Validate Open XML Documents using the Open XML SDK 2.0

Open XML developers create new documents in a variety of ways – either through transforming from an existing document to a new one, or by programmatically altering an existing document and saving it back to disk.  It is valuable to use the Open XML SDK 2.0 to determine if the new or altered document, spreadsheet, or presentation contains invalid markup.

This blog is inactive.
New blog: EricWhite.com/blog

Blog TOCThis was particularly useful when I was writing the code to accept tracked revisions, and the Open XML WordprocessingML markup simplifier.  I wrote a small program to iterate through all documents in a directory tree and programmatically alter or transform each document, and then validate.  This allowed me to run the code on thousands of documents, making sure that the code would not create invalid documents.
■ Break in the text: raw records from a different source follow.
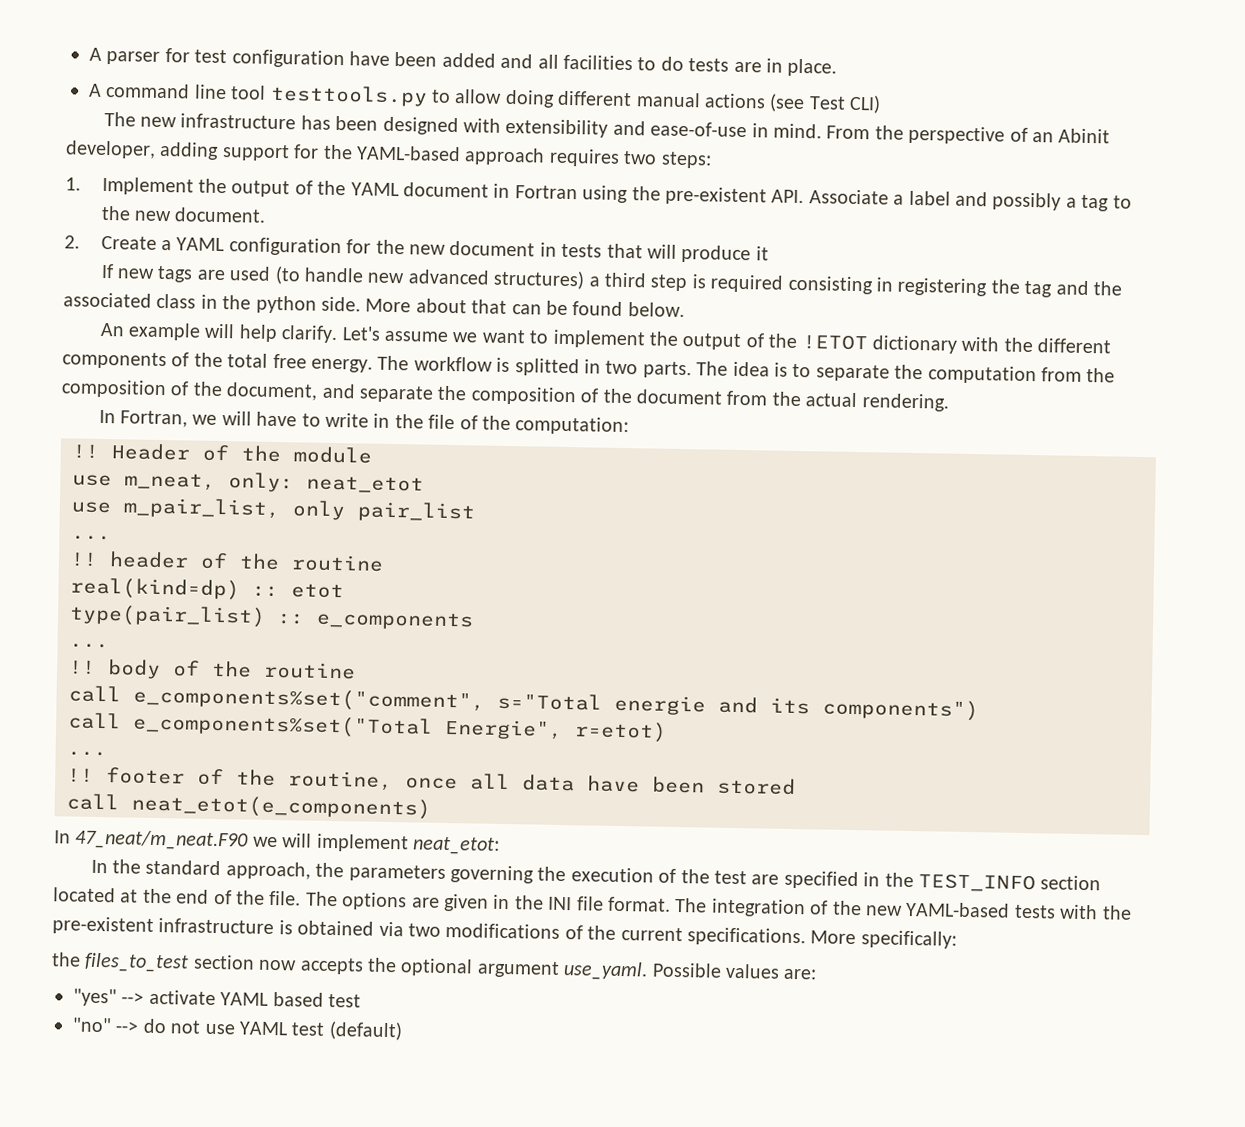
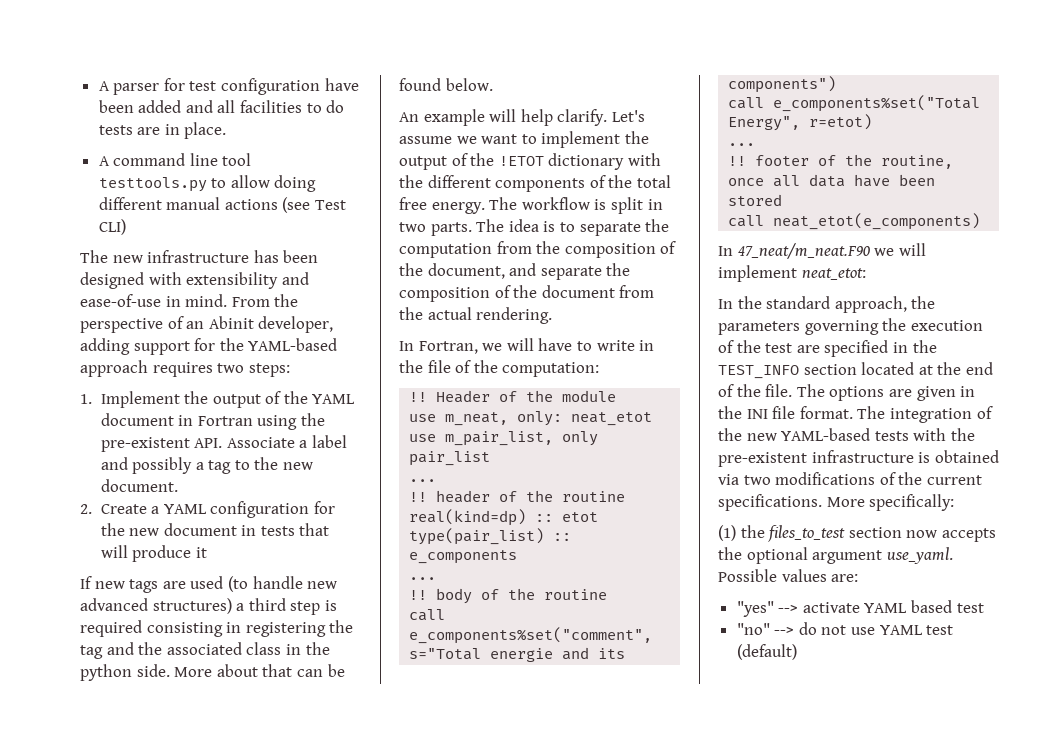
[514,358,580,377] splitted -> [610,197,643,214] split
[444,718,563,740] Energie", -> [728,116,801,131] Energy",
(957, 939) none -> [718,525,736,541] (1)

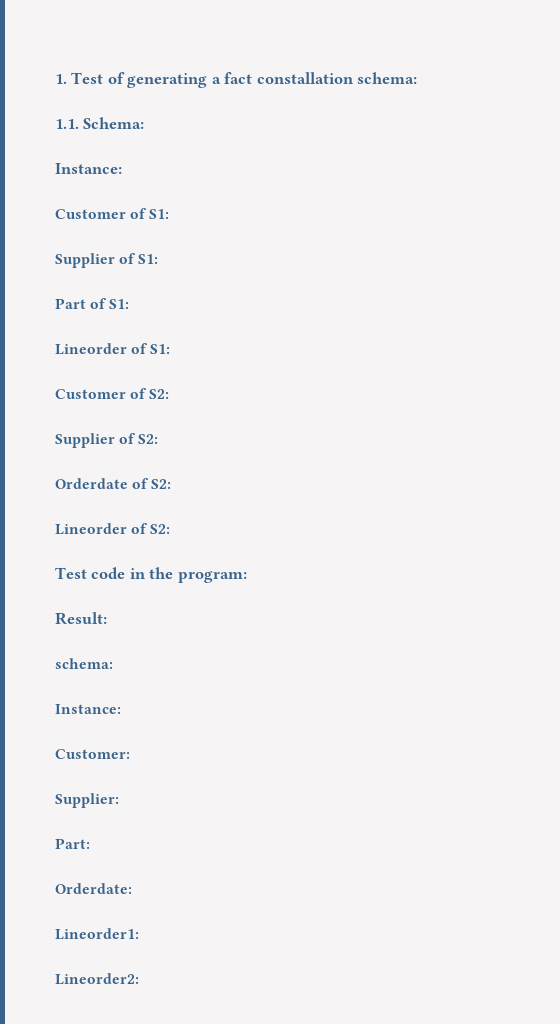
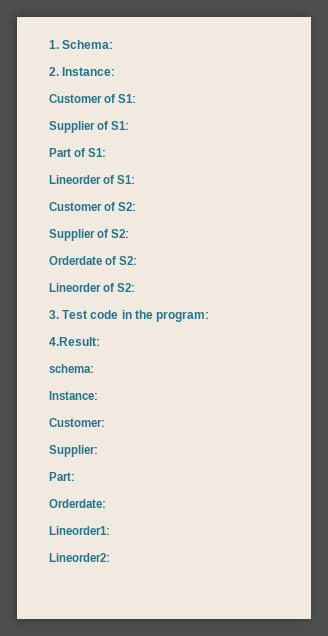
[71,72,418,88] [55,119,79,129] Test of generating a fact constallation schema: // 1.1. -> (59, 44) none
(145, 123) none -> [49,67,59,76] 2.
(171, 529) none -> [49,310,59,319] 3.
[55,612,107,625] Result: -> [49,337,100,346] 4.Result:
The use of the validator is simple:

  • Open your document/spreadsheet/presentation as usual using the Open XML SDK.
  • Instantiate an OpenXmlValidator object (from the DocumentFormat.OpenXml.Validation namespace).
  • Call the OpenXmlValidator.Validate method, passing the open document.  This method returns a collection of ValidationErrorInfo objects.  If the collection is empty, then the document is valid.  You can validate before and after modifying the document.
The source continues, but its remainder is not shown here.